◆ PROBLEM TO WORK ON: The listing below should be printed in full and exactly, apart from its images.

---

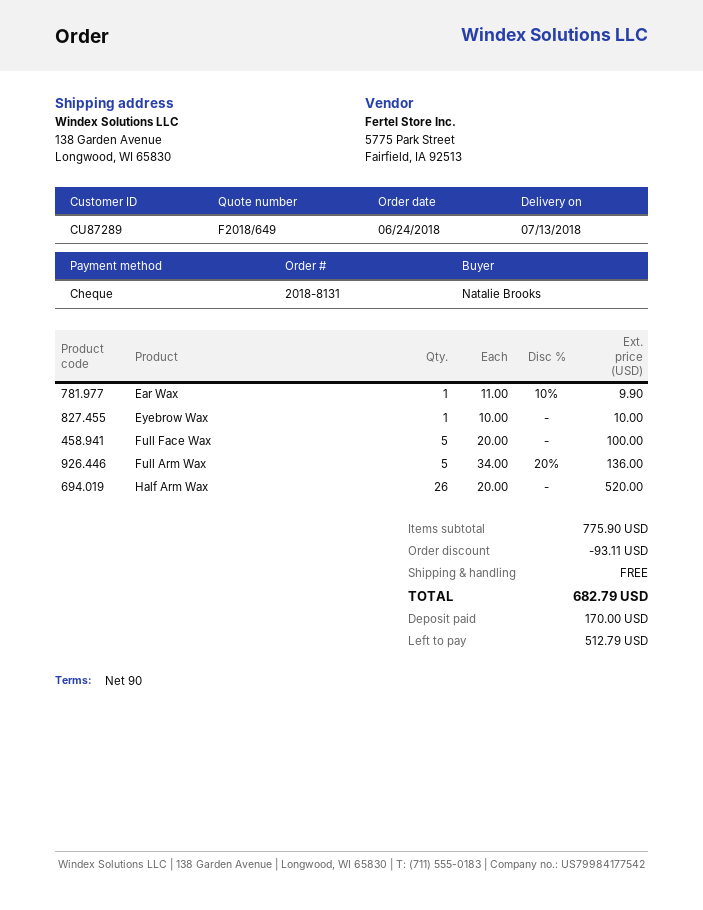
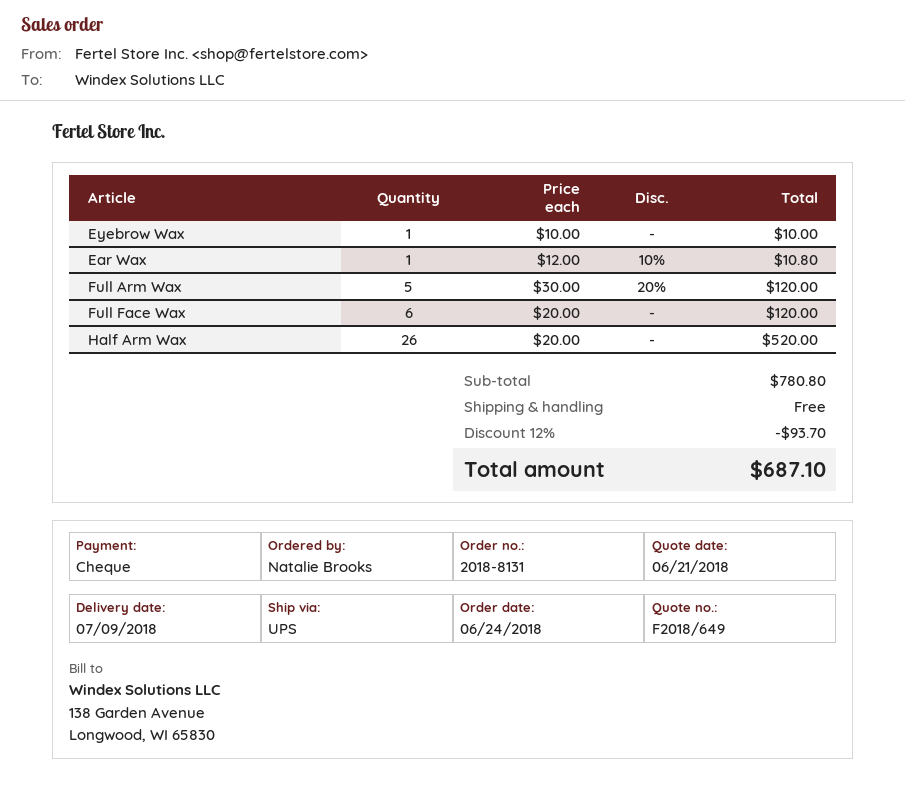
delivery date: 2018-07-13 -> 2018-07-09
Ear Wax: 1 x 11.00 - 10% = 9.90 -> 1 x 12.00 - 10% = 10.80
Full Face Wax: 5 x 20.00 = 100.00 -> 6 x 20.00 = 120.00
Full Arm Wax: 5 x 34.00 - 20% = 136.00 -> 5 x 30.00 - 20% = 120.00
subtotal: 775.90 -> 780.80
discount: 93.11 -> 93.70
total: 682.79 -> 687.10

---

◆ WRITTEN RESPONSE:
delivery date: 2018-07-13 -> 2018-07-09
Ear Wax: 1 x 11.00 - 10% = 9.90 -> 1 x 12.00 - 10% = 10.80
Full Face Wax: 5 x 20.00 = 100.00 -> 6 x 20.00 = 120.00
Full Arm Wax: 5 x 34.00 - 20% = 136.00 -> 5 x 30.00 - 20% = 120.00
subtotal: 775.90 -> 780.80
discount: 93.11 -> 93.70
total: 682.79 -> 687.10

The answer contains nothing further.